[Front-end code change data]
------------
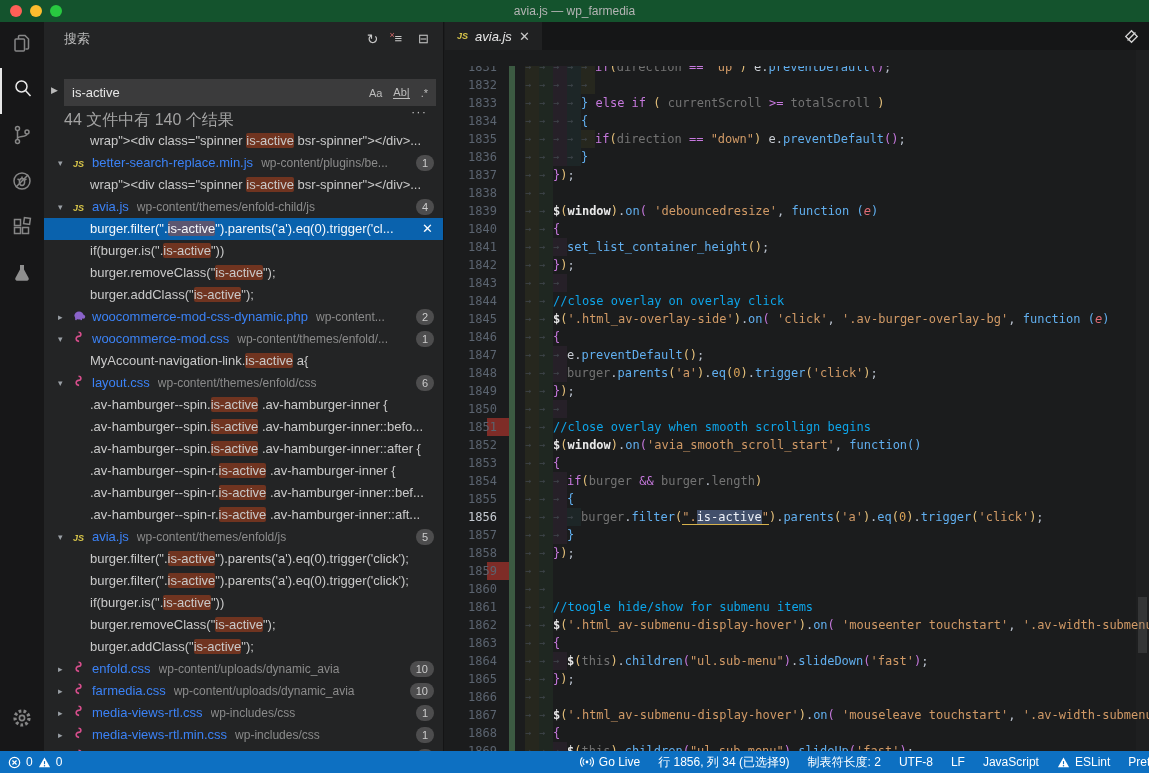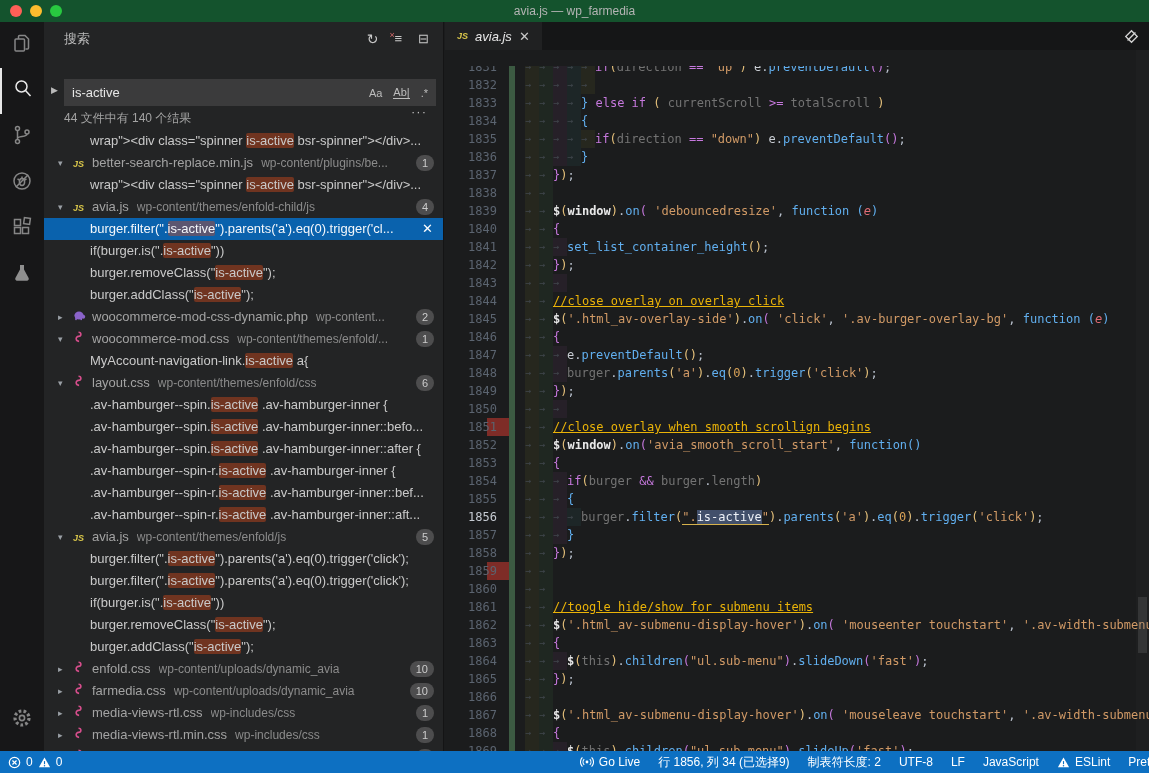--- a/index.html
+++ b/index.html
@@ -47,7 +47,7 @@
           align-items:center; color:#bdbdbd; font-size:11px; }
   .opt { cursor:pointer; }
   .opt-ww { border-bottom:1px solid #bdbdbd; }
-  .summary { position:absolute; top:88px; left:20px; color:#a3a3a3; font-size:12px; }
+  .summary { position:absolute; top:88px; left:20px; color:#a3a3a3; font-size:16px; }
   .more { position:absolute; top:82px; right:16px; color:#bdbdbd; font-size:13px;
           letter-spacing:1px; cursor:pointer; }
 

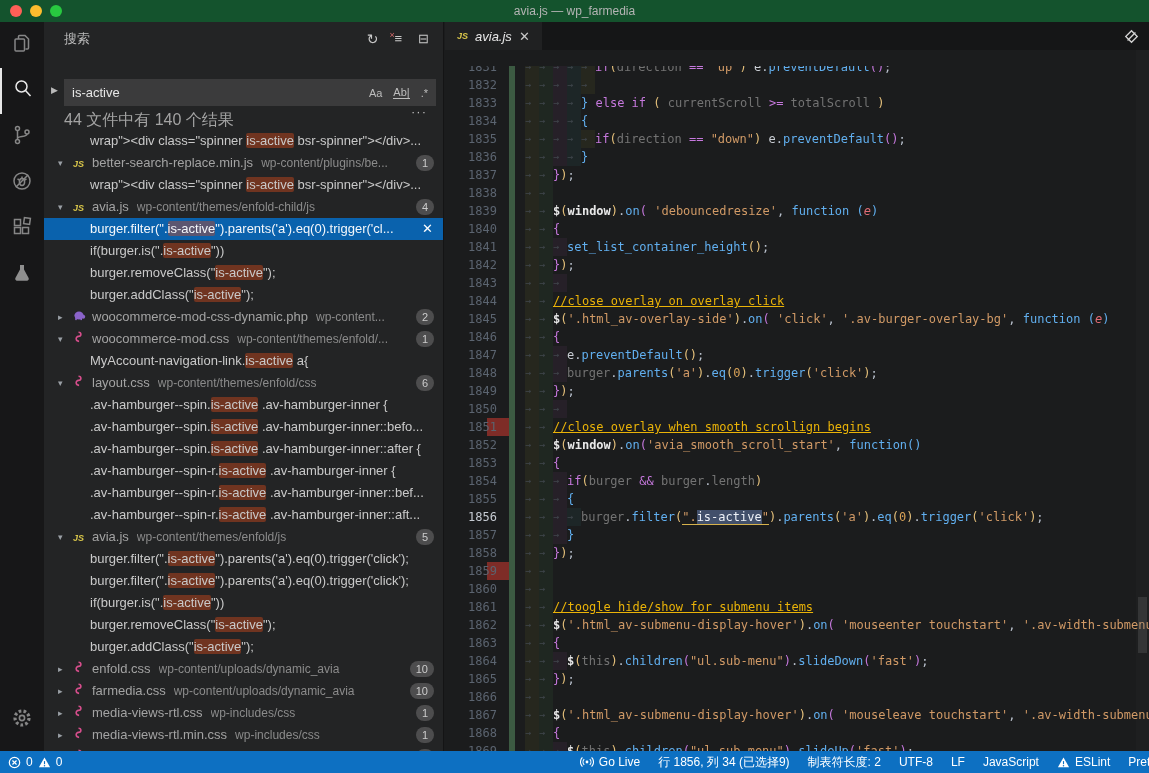--- a/index.html
+++ b/index.html
@@ -59,7 +59,7 @@
   .chev { width:15px; color:#9aa0a6; font-size:9px; flex:none; cursor:pointer; }
   .ficon { width:19px; flex:none; text-align:left; }
   .fi-js { color:#d8c64a; font-weight:bold; font-size:9px; font-style:italic; }
-  .fname { color:#a3a3a3; margin-right:8px; flex:none; }
+  .fname { color:#3b82f6; margin-right:8px; flex:none; }
   .fpath { color:#8b8b8b; font-size:12px; flex:1; min-width:0; overflow:hidden; padding-right:36px; }
   .badge { position:absolute; right:10px; top:3px; background:#4d4d4e; border-radius:9px;
            min-width:18px; text-align:center; padding:1px 6px; font-size:11px; color:#cccccc;

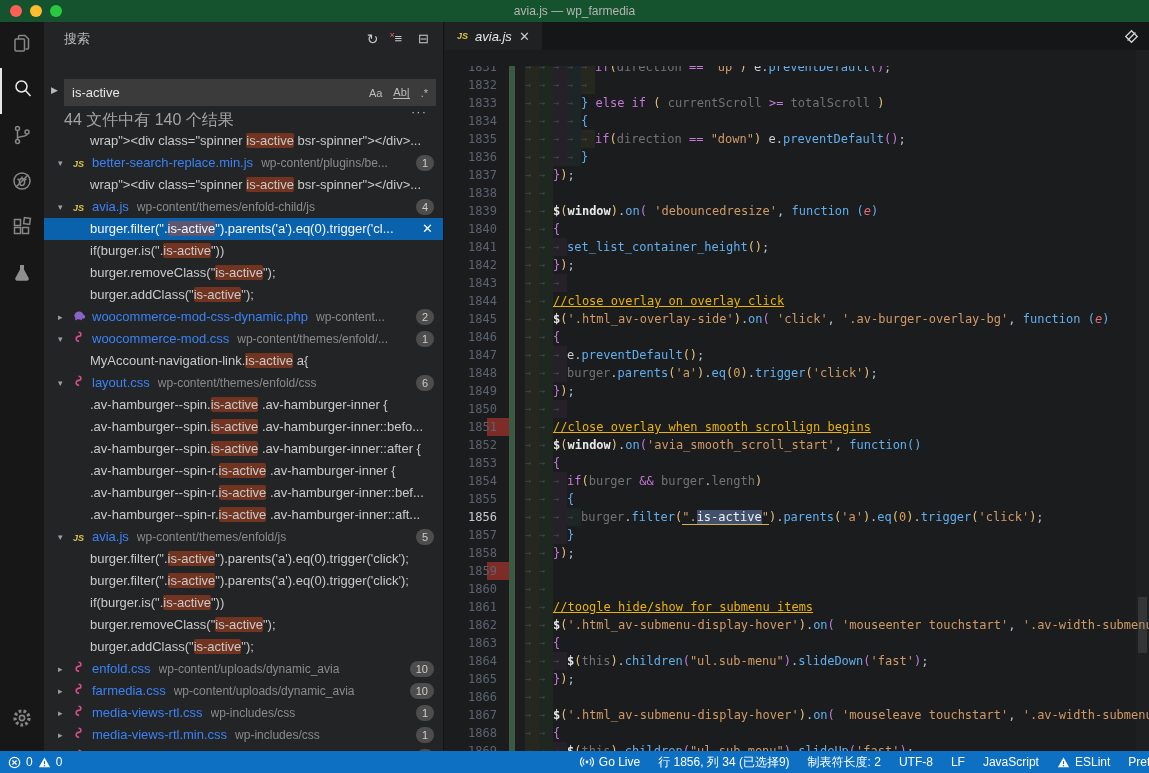--- a/index.html
+++ b/index.html
@@ -93,7 +93,7 @@
   .ir0{background:rgba(255,255,64,.05);} .ir1{background:rgba(127,255,127,.05);}
   .ir2{background:rgba(255,127,255,.05);} .ir3{background:rgba(79,236,236,.05);}
   .tk-kw{color:#c678dd;text-align:center;} .tk-fn{color:#61afef;} .tk-vr{color:#737373;}
-  .tk-st{color:#d19a66;} .tk-num{color:#d8a257;} .tk-cm{color:#eab308;text-decoration:underline;}
+  .tk-st{color:#d19a66;} .tk-num{color:#d8a257;} .tk-cm{color:#0ea5e9;}
   .tk-op{color:#c678dd;} .tk-pn{color:#b9c0cc;}
   .tk-b1{color:#e5c07b;} .tk-b2{color:#c678dd;} .tk-b3{color:#61afef;}
   .tk-wh{color:#e8e8e8; font-weight:bold;} .tk-pr{color:#e06c75; font-style:italic;}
------------
[WORK REQUIRED]
Scan the lines above for the word "size". Return each one that has it.

[SOLVED EXERCISE]
           align-items:center; color:#bdbdbd; font-size:11px; }
-  .summary { position:absolute; top:88px; left:20px; color:#a3a3a3; font-size:12px; }
+  .summary { position:absolute; top:88px; left:20px; color:#a3a3a3; font-size:16px; }
   .more { position:absolute; top:82px; right:16px; color:#bdbdbd; font-size:13px;
   .chev { width:15px; color:#9aa0a6; font-size:9px; flex:none; cursor:pointer; }
   .fi-js { color:#d8c64a; font-weight:bold; font-size:9px; font-style:italic; }
   .fpath { color:#8b8b8b; font-size:12px; flex:1; min-width:0; overflow:hidden; padding-right:36px; }
            min-width:18px; text-align:center; padding:1px 6px; font-size:11px; color:#cccccc;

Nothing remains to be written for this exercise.